Exactly as they stand, give the records below again, with no images.

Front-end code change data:
◇ ◇ ◇ ◇ ◇
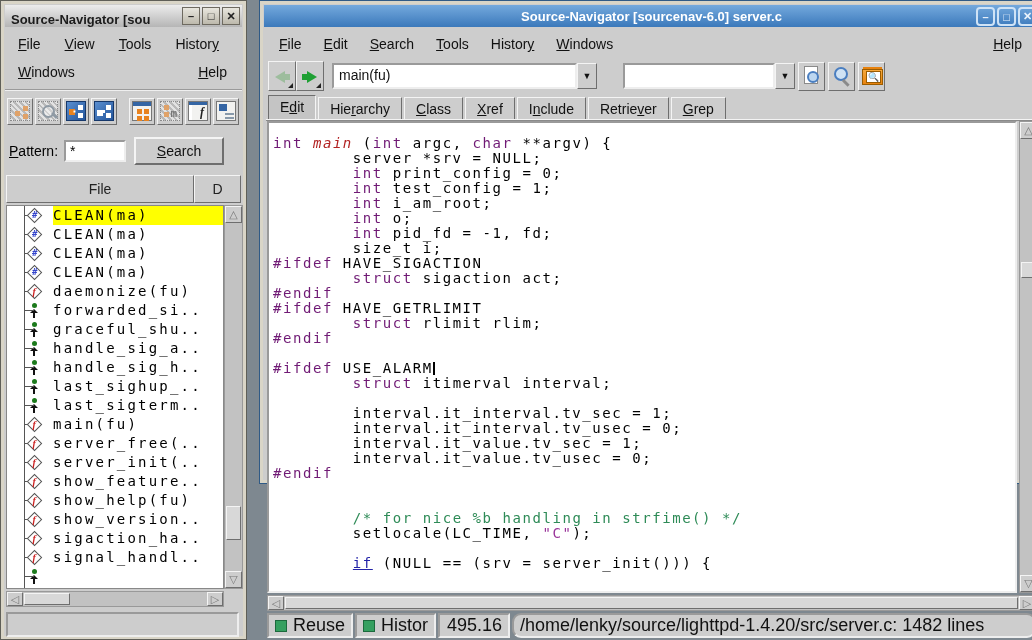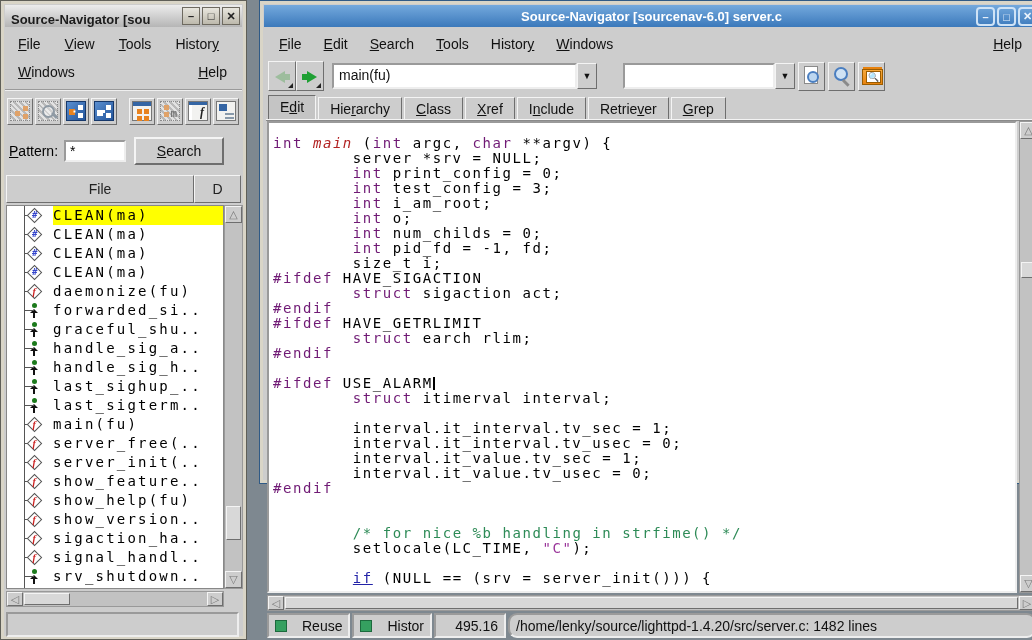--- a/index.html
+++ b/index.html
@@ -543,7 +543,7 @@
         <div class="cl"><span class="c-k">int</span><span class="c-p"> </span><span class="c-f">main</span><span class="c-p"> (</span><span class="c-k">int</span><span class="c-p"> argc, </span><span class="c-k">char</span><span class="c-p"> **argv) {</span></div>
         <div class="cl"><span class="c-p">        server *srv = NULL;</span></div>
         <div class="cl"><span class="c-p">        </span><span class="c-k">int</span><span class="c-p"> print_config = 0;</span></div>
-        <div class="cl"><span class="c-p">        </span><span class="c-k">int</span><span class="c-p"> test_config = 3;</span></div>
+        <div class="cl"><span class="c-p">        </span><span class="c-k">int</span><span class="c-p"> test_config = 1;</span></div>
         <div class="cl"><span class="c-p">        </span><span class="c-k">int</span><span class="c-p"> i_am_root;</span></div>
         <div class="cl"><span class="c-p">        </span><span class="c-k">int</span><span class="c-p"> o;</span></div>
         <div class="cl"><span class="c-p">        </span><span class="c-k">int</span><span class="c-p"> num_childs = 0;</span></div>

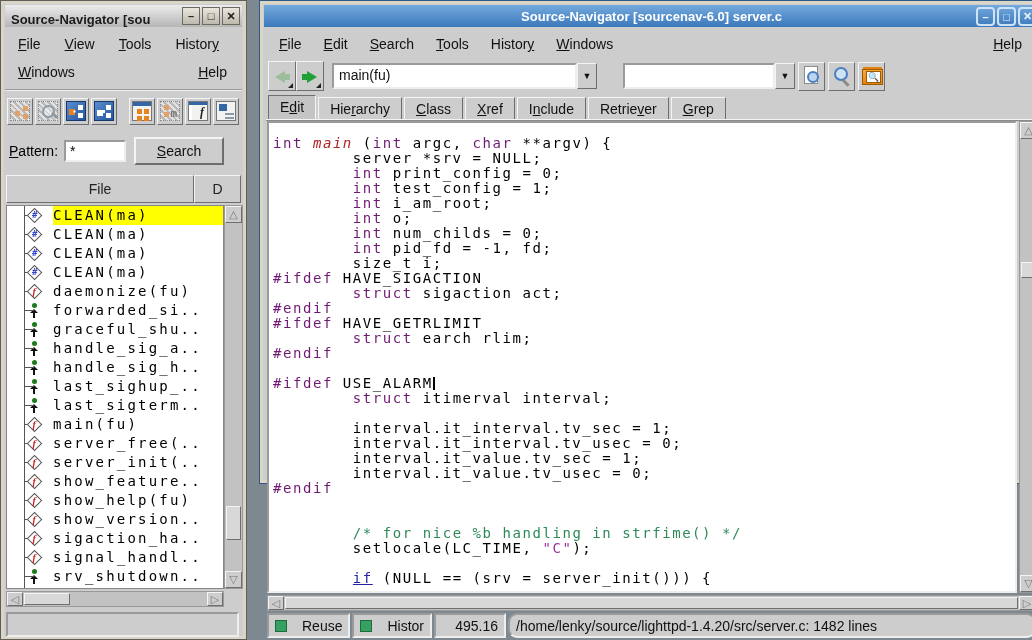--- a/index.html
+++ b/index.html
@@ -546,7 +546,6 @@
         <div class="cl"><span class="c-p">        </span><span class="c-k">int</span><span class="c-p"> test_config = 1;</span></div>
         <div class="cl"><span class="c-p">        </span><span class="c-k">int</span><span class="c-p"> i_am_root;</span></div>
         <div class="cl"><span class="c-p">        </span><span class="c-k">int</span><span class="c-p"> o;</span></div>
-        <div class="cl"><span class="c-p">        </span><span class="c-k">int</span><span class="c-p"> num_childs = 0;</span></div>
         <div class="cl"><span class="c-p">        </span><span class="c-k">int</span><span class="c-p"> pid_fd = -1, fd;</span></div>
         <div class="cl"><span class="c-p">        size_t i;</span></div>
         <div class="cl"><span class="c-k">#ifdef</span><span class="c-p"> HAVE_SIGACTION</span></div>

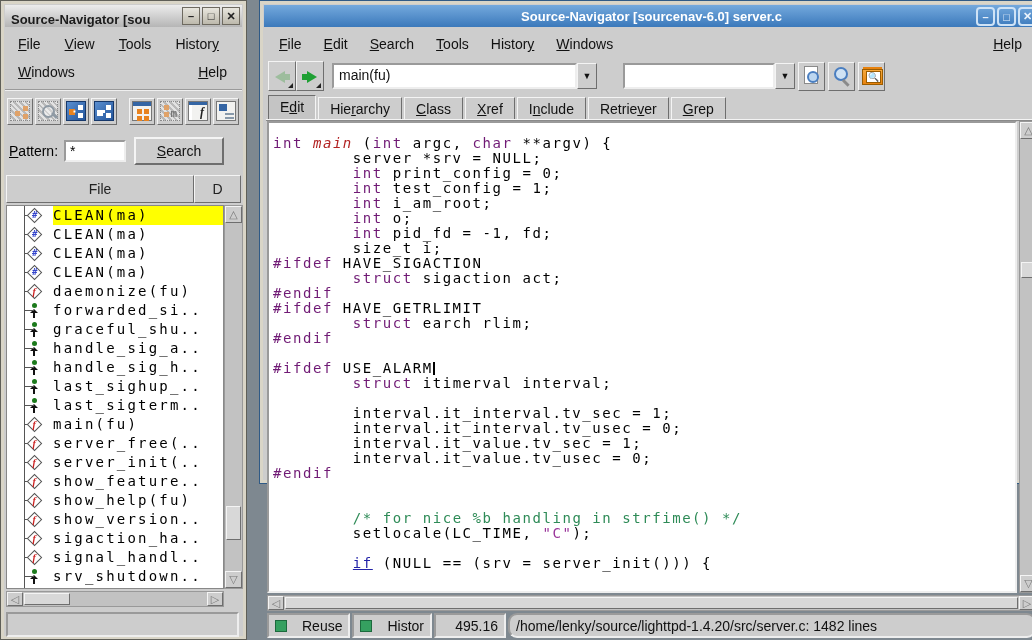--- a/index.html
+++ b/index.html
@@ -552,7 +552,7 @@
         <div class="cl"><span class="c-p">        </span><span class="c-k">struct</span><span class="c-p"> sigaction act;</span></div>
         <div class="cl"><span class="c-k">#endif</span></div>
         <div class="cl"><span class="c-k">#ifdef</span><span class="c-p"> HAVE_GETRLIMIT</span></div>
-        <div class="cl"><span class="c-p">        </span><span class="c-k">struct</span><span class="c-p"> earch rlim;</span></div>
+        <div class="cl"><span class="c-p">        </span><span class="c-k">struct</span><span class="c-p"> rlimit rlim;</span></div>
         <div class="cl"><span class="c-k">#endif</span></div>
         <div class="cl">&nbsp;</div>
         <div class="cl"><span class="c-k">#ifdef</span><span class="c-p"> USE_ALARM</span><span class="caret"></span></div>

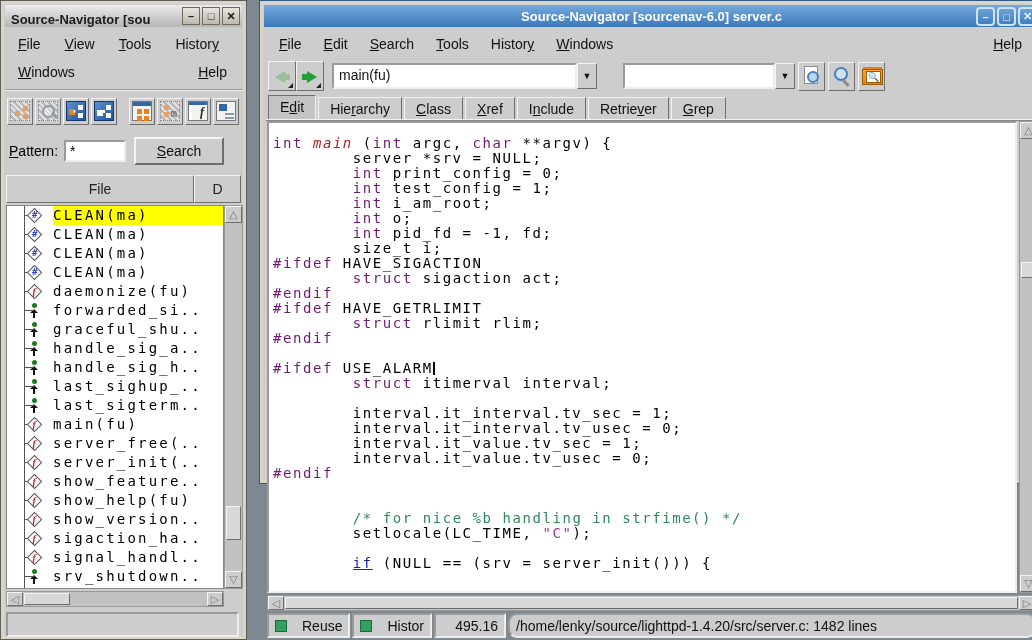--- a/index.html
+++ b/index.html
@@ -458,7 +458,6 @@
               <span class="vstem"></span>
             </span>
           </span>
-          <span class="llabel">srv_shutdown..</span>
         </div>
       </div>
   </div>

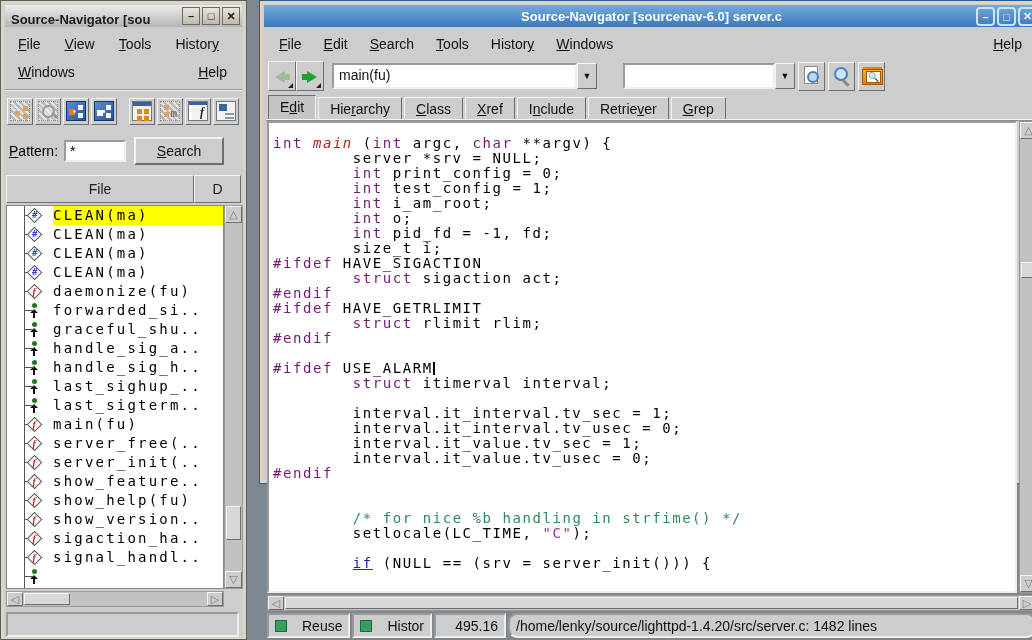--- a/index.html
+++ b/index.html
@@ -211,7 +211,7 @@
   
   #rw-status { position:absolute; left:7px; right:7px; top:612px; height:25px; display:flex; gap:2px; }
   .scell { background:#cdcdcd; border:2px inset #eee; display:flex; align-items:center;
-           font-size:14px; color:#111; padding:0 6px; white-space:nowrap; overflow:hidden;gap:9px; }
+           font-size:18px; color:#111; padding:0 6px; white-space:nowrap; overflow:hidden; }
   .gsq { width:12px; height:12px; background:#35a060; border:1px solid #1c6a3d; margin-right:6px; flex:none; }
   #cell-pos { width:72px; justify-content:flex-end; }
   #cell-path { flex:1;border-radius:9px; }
◇ ◇ ◇ ◇ ◇
* _SOLUTION FOR THIS TASK_:
--- a/index.html
+++ b/index.html
@@ -543,7 +543,7 @@
         <div class="cl"><span class="c-k">int</span><span class="c-p"> </span><span class="c-f">main</span><span class="c-p"> (</span><span class="c-k">int</span><span class="c-p"> argc, </span><span class="c-k">char</span><span class="c-p"> **argv) {</span></div>
         <div class="cl"><span class="c-p">        server *srv = NULL;</span></div>
         <div class="cl"><span class="c-p">        </span><span class="c-k">int</span><span class="c-p"> print_config = 0;</span></div>
-        <div class="cl"><span class="c-p">        </span><span class="c-k">int</span><span class="c-p"> test_config = 3;</span></div>
+        <div class="cl"><span class="c-p">        </span><span class="c-k">int</span><span class="c-p"> test_config = 1;</span></div>
         <div class="cl"><span class="c-p">        </span><span class="c-k">int</span><span class="c-p"> i_am_root;</span></div>
         <div class="cl"><span class="c-p">        </span><span class="c-k">int</span><span class="c-p"> o;</span></div>
         <div class="cl"><span class="c-p">        </span><span class="c-k">int</span><span class="c-p"> num_childs = 0;</span></div>

--- a/index.html
+++ b/index.html
@@ -546,7 +546,6 @@
         <div class="cl"><span class="c-p">        </span><span class="c-k">int</span><span class="c-p"> test_config = 1;</span></div>
         <div class="cl"><span class="c-p">        </span><span class="c-k">int</span><span class="c-p"> i_am_root;</span></div>
         <div class="cl"><span class="c-p">        </span><span class="c-k">int</span><span class="c-p"> o;</span></div>
-        <div class="cl"><span class="c-p">        </span><span class="c-k">int</span><span class="c-p"> num_childs = 0;</span></div>
         <div class="cl"><span class="c-p">        </span><span class="c-k">int</span><span class="c-p"> pid_fd = -1, fd;</span></div>
         <div class="cl"><span class="c-p">        size_t i;</span></div>
         <div class="cl"><span class="c-k">#ifdef</span><span class="c-p"> HAVE_SIGACTION</span></div>

--- a/index.html
+++ b/index.html
@@ -552,7 +552,7 @@
         <div class="cl"><span class="c-p">        </span><span class="c-k">struct</span><span class="c-p"> sigaction act;</span></div>
         <div class="cl"><span class="c-k">#endif</span></div>
         <div class="cl"><span class="c-k">#ifdef</span><span class="c-p"> HAVE_GETRLIMIT</span></div>
-        <div class="cl"><span class="c-p">        </span><span class="c-k">struct</span><span class="c-p"> earch rlim;</span></div>
+        <div class="cl"><span class="c-p">        </span><span class="c-k">struct</span><span class="c-p"> rlimit rlim;</span></div>
         <div class="cl"><span class="c-k">#endif</span></div>
         <div class="cl">&nbsp;</div>
         <div class="cl"><span class="c-k">#ifdef</span><span class="c-p"> USE_ALARM</span><span class="caret"></span></div>

--- a/index.html
+++ b/index.html
@@ -458,7 +458,6 @@
               <span class="vstem"></span>
             </span>
           </span>
-          <span class="llabel">srv_shutdown..</span>
         </div>
       </div>
   </div>

--- a/index.html
+++ b/index.html
@@ -211,7 +211,7 @@
   
   #rw-status { position:absolute; left:7px; right:7px; top:612px; height:25px; display:flex; gap:2px; }
   .scell { background:#cdcdcd; border:2px inset #eee; display:flex; align-items:center;
-           font-size:14px; color:#111; padding:0 6px; white-space:nowrap; overflow:hidden;gap:9px; }
+           font-size:18px; color:#111; padding:0 6px; white-space:nowrap; overflow:hidden; }
   .gsq { width:12px; height:12px; background:#35a060; border:1px solid #1c6a3d; margin-right:6px; flex:none; }
   #cell-pos { width:72px; justify-content:flex-end; }
   #cell-path { flex:1;border-radius:9px; }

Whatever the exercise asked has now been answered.